Он вскочил с кресла и пошел на кухню. Вынул из холодильника початую бутылку джина, которую Светлана подарила ему, играя в красивую жизнь. Тоник кончился, и он ливанул в бокал тройную, по западным меркам, порцию — граммов семьдесят пять — и опрокинул в рот. Он скривился, уж лучше бы хлебнуть водки. Да нет в доме родной и знакомой.
Продолжая морщиться, Роман поискал глазами, чем бы закусить, и увидел в миске картошку, которую Светлана приготовила для салата.
«Но не трогай, — вспомнил он ее предупреждение. — Это особая картошка для особого салата». Он откусил половину картофелины и пожал плечами. Да что в ней особенного?
«Она называется „Голубизна“. Ее покупали на семена, а я для салата. Высший класс!» Она смотрела на него с глупой, как ему показалось, гордостью.
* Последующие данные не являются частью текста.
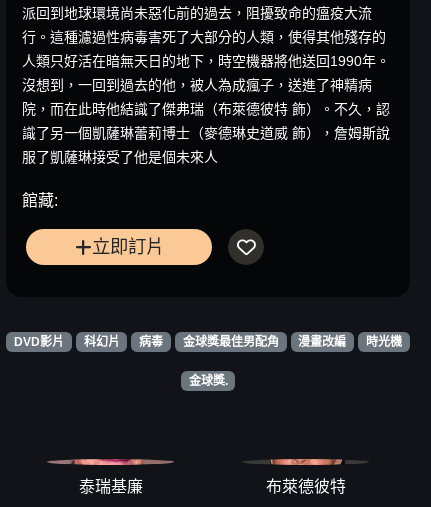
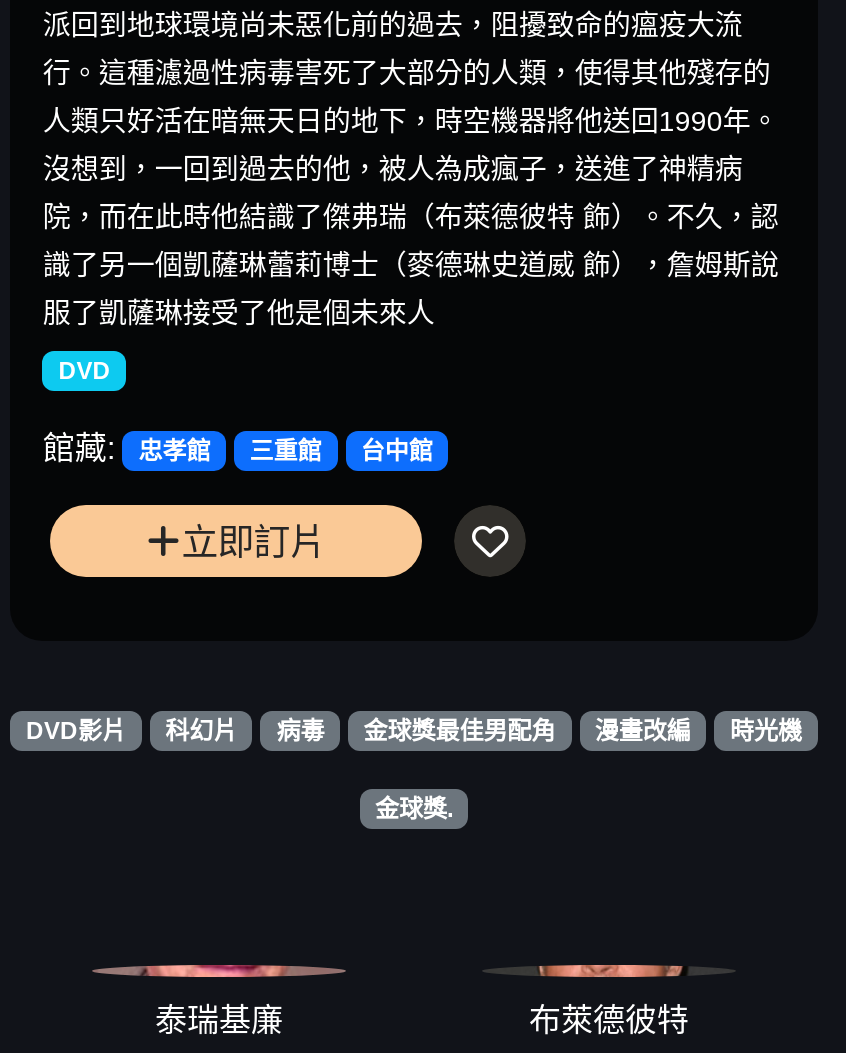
+ DVD

+ 忠孝館
+ 三重館
+ 台中館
Не зная, что на него нашло, Роман с каким-то ожесточенным упорством съел всю картошку. Черт побери, билось у него в голове, с какой стати эти женщины будут ему диктовать, что делать?
Он поставил пустую миску под струю воды в мойке и вдруг подумал, что его холостяцкий ужин — джин с вареной картошкой — напоминает ему эту деревенскую Артемиду, знакомую с каталогами английских ружей.